Additional Job Description

·         Manage multiple complex regulatory submission projects and drive execution of global plan through collaboration with team members and vendors

·         Track progress of key process components for own area (e.g. dossier submissions) through engagement with responsible cross-functional teams

·         Propose systemic actions to ensure efficient, effective, and compliant submissions in line with the overall strategy

·         Drive compliance with regulatory guidelines through prompt communication with relevant teams and conduct periodic review of all documents and dossiers as applicable

·         Proactively guide cross-functional teams as a subject matter expert to support submission strategy

For US based candidates, the proposed salary band for this position is as follows:

The actual salary offer will carefully consider a wide range of factors, including your skills, qualifications, experience, and location. Also, certain positions are eligible for additional forms of compensation, such as bonuses.

About You

• You are passionate about our purpose and genuinely care about our mission to transform the lives of patients through innovative cancer treatment
• You bring rigor and excellence to all that you do. You are a fierce believer in our rooted-in-science approach to problem-solving
• You are a generous collaborator who can work in teams with diverse backgrounds
• You are determined to do and be your best and take pride in enabling the best work of others on the team
• You are not afraid to grapple with the unknown and be innovative
• You have experience working in a fast-growing, dynamic company (or a strong desire to)
• You work hard and are not afraid to have a little fun while you do so

Locations

Genmab leverages the effectiveness of an agile working environment, when possible, for the betterment of employee work-life balance. Our offices are designed as open, community-based spaces that work to connect employees while being immersed in our state-of-the-art laboratories. Whether you’re in one of our collaboratively designed office spaces or working remotely, we thrive on connecting with each other to innovate.

About Genmab

Genmab is an international biotechnology company with a core purpose guiding its unstoppable team to strive towards improving the lives of patients through innovative and differentiated antibody therapeutics. For more than 20 years, its passionate, innovative and collaborative team has invented next-generation antibody technology platforms and leveraged translational research and data sciences, which has resulted in a proprietary pipeline including bispecific T-cell engagers, next-generation immune checkpoint modulators, effector function enhanced antibodies and antibody-drug conjugates. To help develop and deliver novel antibody therapies to patients, Genmab has formed 20+ strategic partnerships with biotechnology and pharmaceutical companies. By 2030, Genmab’s vision is to transform the lives of people with cancer and other serious diseases with Knock-Your-Socks-Off (KYSO™) antibody medicines.
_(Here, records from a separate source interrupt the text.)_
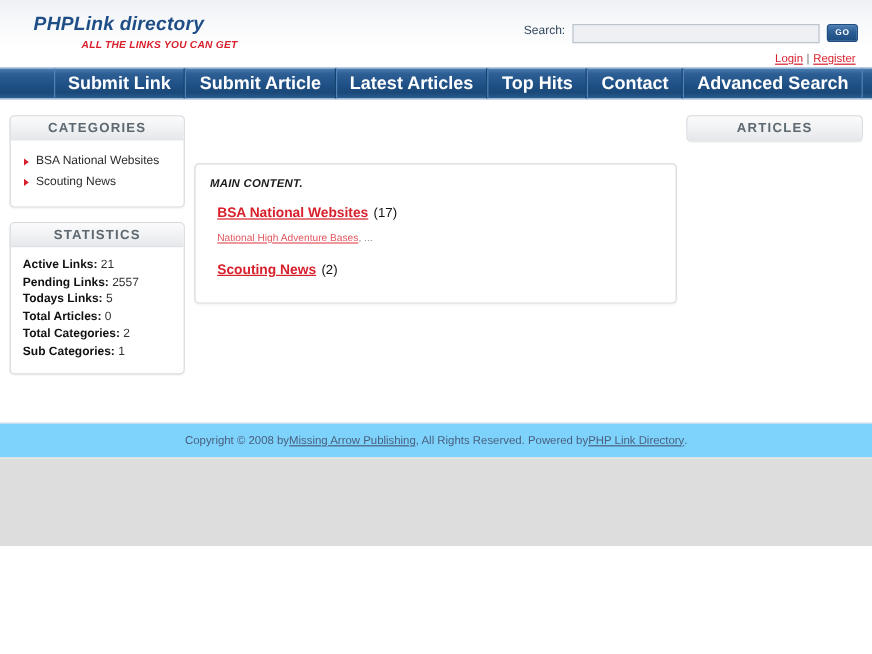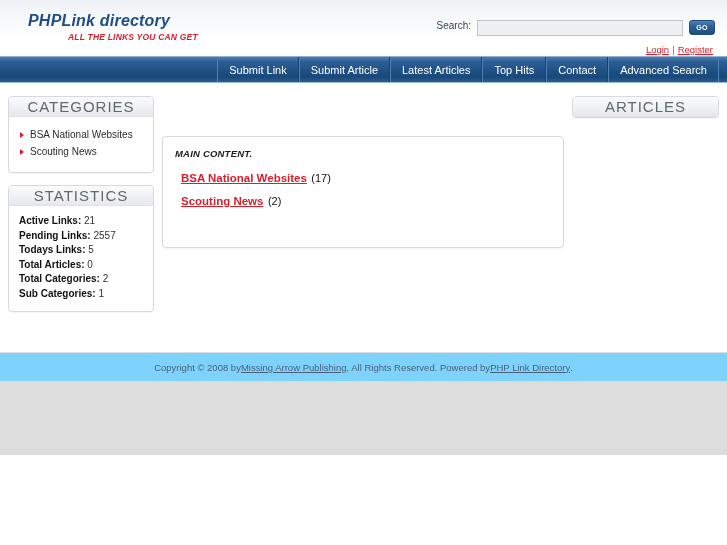--- a/index.html
+++ b/index.html
@@ -116,8 +116,8 @@
     align-items: center;
     padding: 0 11px;
     color: #ffffff;
-    font-size: 11px;
-    font-weight: normal;
+    font-size: 15px;
+    font-weight: bold;
     text-decoration: none;
     border-left: 1px solid #5082b6;
     border-right: 1px solid #154371;

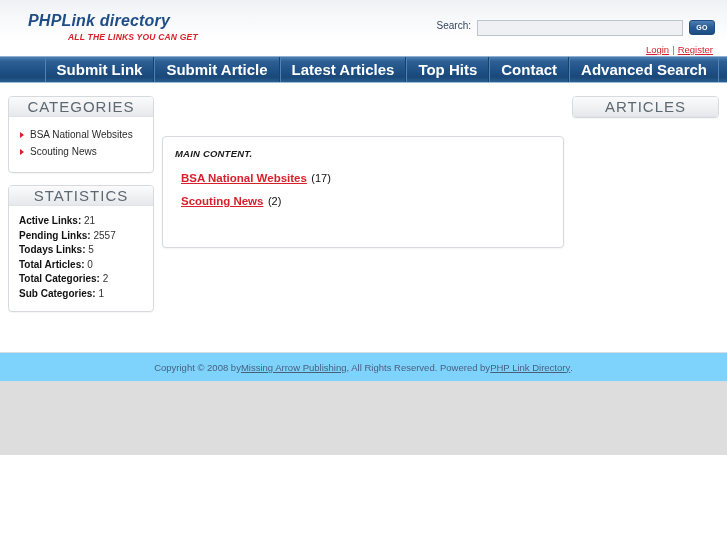--- a/index.html
+++ b/index.html
@@ -154,8 +154,8 @@
     background: linear-gradient(to bottom, #fbfbfc 0%, #f1f2f4 50%, #e6e8eb 100%);
     border-bottom: 1px solid #dfe2e6;
     color: #5d6870;
-    font-size: 15px;
-    font-weight: normal;
+    font-size: 11px;
+    font-weight: bold;
     letter-spacing: 1px;
     display: flex;
     align-items: center;

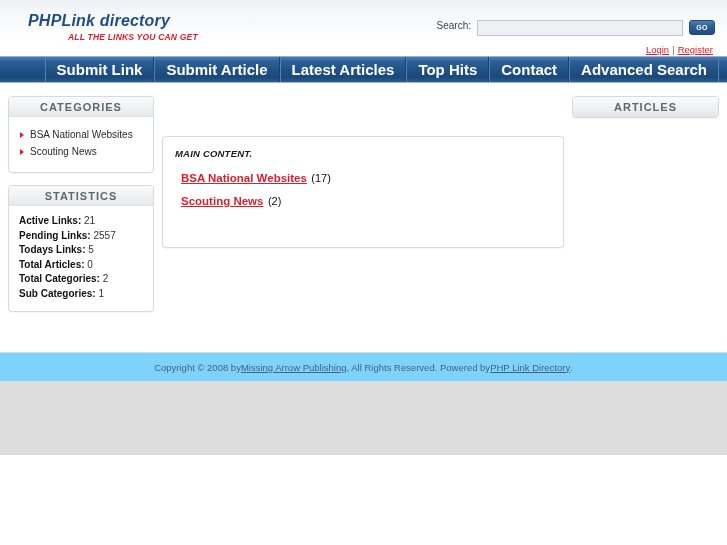--- a/index.html
+++ b/index.html
@@ -380,6 +380,9 @@
             <a href="#">BSA National Websites</a>
             <span class="cat-count">(17)</span>
           </div>
+          <div class="sub-line">
+            <a href="#">National High Adventure Bases</a><span>, ...</span>
+          </div>
         </div>
 
         <div class="cat-block">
Established in 1999, Genmab is headquartered in Copenhagen, Denmark with locations in Utrecht, the Netherlands, Princeton, New Jersey, U.S. and Tokyo, Japan. 

Our commitment to diversity, equity, and inclusion

We are committed to fostering workplace diversity at all levels of the company and we believe it is essential for our continued success. No applicant shall be discriminated against or treated unfairly because of their race, color, religion, sex (including pregnancy, gender identity, and sexual orientation), national origin, age, disability, or genetic information. Learn more about our commitments on our website. 

Genmab is committed to protecting your personal data and privacy. Please see our privacy policy for handling your data in connection with your application on our website Job Applicant Privacy Notice (genmab.com).

Please note that if you are applying for a position in the Netherlands, Genmab’s policy for all permanently budgeted hires in NL is initially to offer a fixed-term employment contract for a year, if the employee performs well and if the business conditions do not change, renewal for an indefinite term may be considered after the fixed-term employment contract.